What this task involves: Each entry below should be returned exactly as is, with the pictures removed.

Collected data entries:
-- -- --

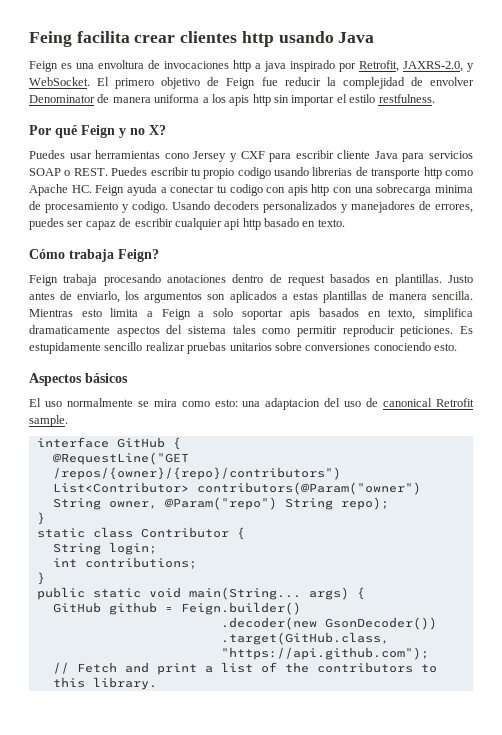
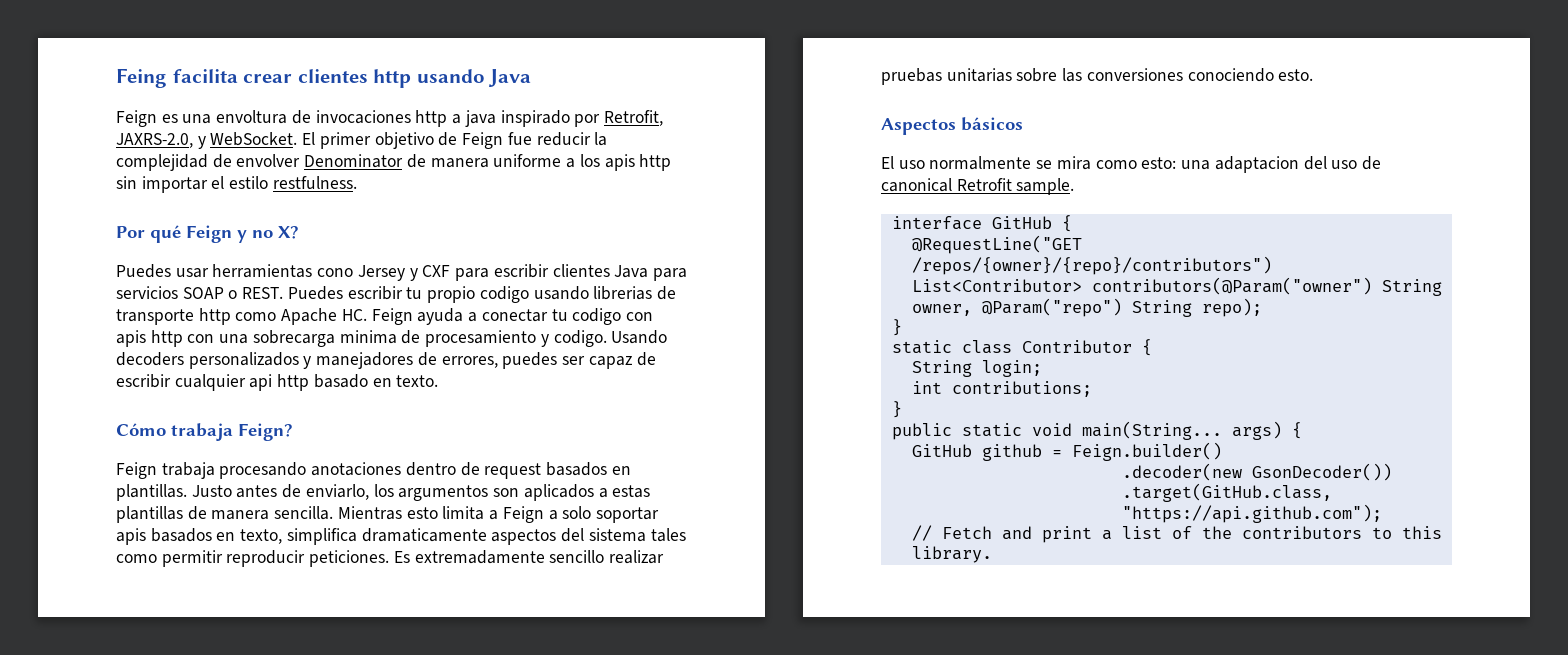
[115,78,155,89] primero -> [319,132,371,149] primer
[154,94,200,103] uniforma -> [493,154,562,167] uniforme
[337,150,371,159] cliente -> [552,264,610,277] clientes
[29,342,101,354] estupidamente -> [414,550,545,564] extremadamente
[229,342,302,351] unitarios sobre -> [946,68,1083,82] unitarias sobre las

-- -- --

Answer section:
[115,78,155,89] primero -> [319,132,371,149] primer
[154,94,200,103] uniforma -> [493,154,562,167] uniforme
[337,150,371,159] cliente -> [552,264,610,277] clientes
[29,342,101,354] estupidamente -> [414,550,545,564] extremadamente
[229,342,302,351] unitarios sobre -> [946,68,1083,82] unitarias sobre las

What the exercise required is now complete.